### Task statement
Among the lines below, some may contain the string "page". Say how many do, and give nothing besides the number.

┌────────

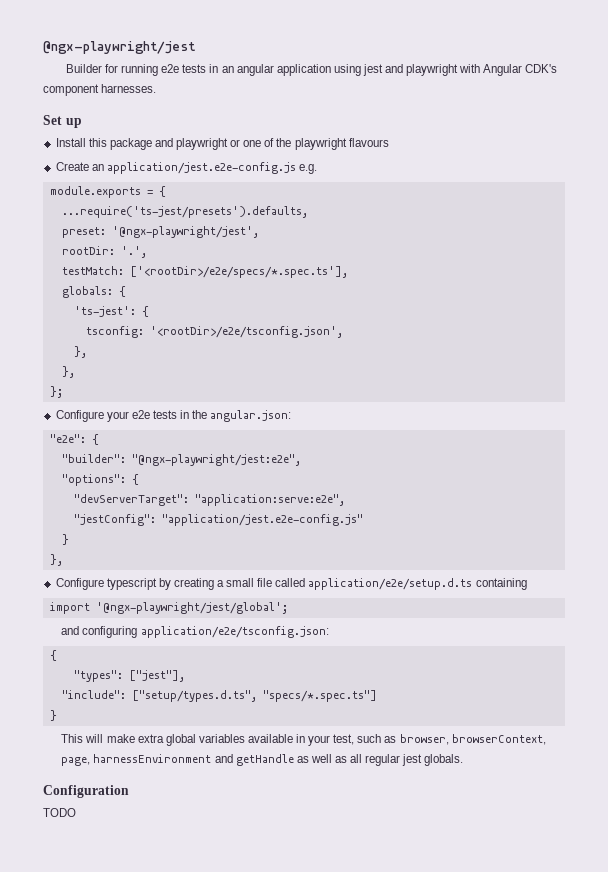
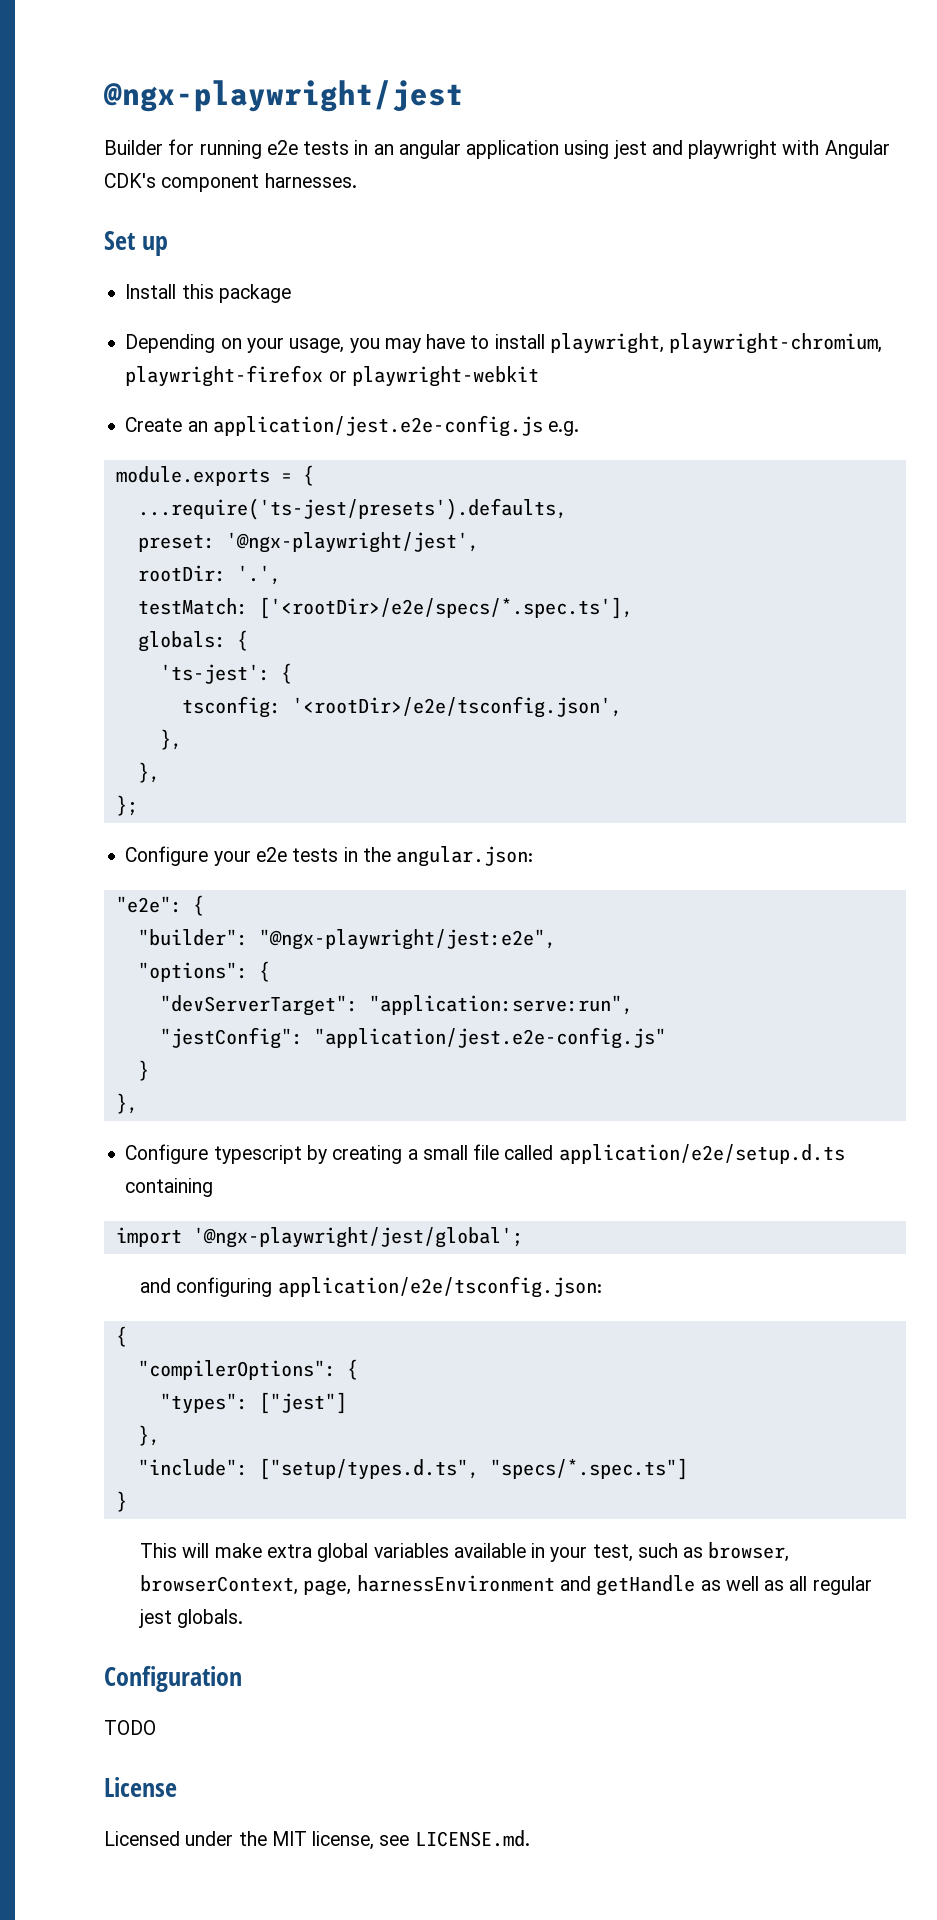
- Install this package and playwright or one of the playwright flavours
+ Install this package
+ Depending on your usage, you may have to install playwright, playwright-chromium, playwright-firefox or playwright-webkit
- "devServerTarget": "application:serve:e2e",
+ "devServerTarget": "application:serve:run",
+ "compilerOptions": {
- "types": ["jest"],
+ "types": ["jest"]
+ },
+ License
+ Licensed under the MIT license, see LICENSE.md.

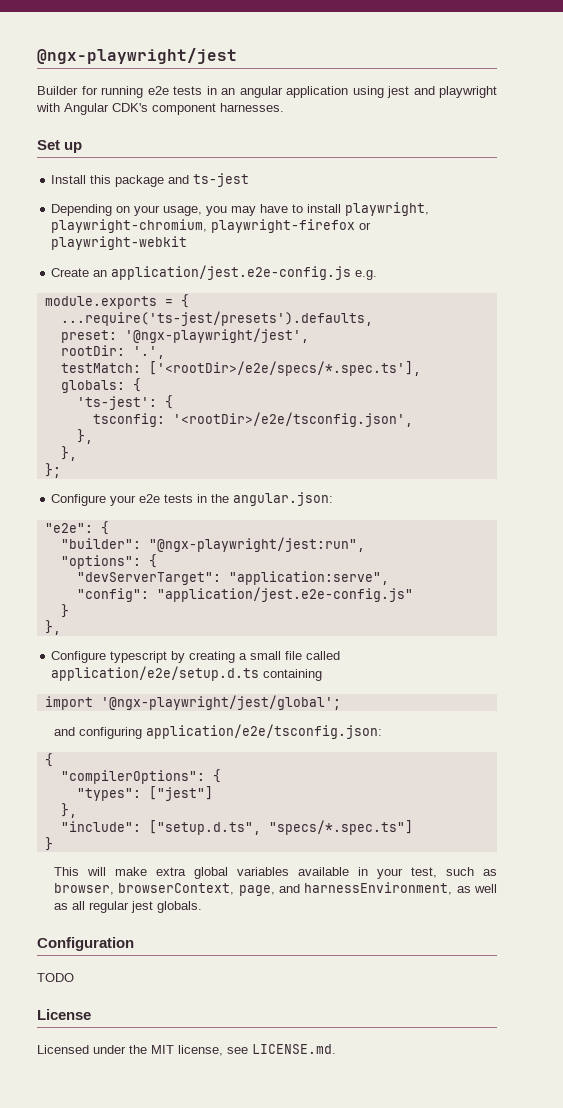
- Install this package
+ Install this package and ts-jest
- "builder": "@ngx-playwright/jest:e2e",
+ "builder": "@ngx-playwright/jest:run",
- "devServerTarget": "application:serve:run",
- "jestConfig": "application/jest.e2e-config.js"
+ "devServerTarget": "application:serve",
+ "config": "application/jest.e2e-config.js"
- "include": ["setup/types.d.ts", "specs/*.spec.ts"]
+ "include": ["setup.d.ts", "specs/*.spec.ts"]
- This will make extra global variables available in your test, such as browser, browserContext, page, harnessEnvironment and getHandle as well as all regular jest globals.
+ This will make extra global variables available in your test, such as browser, browserContext, page, and harnessEnvironment, as well as all regular jest globals.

└────────

### Response box
2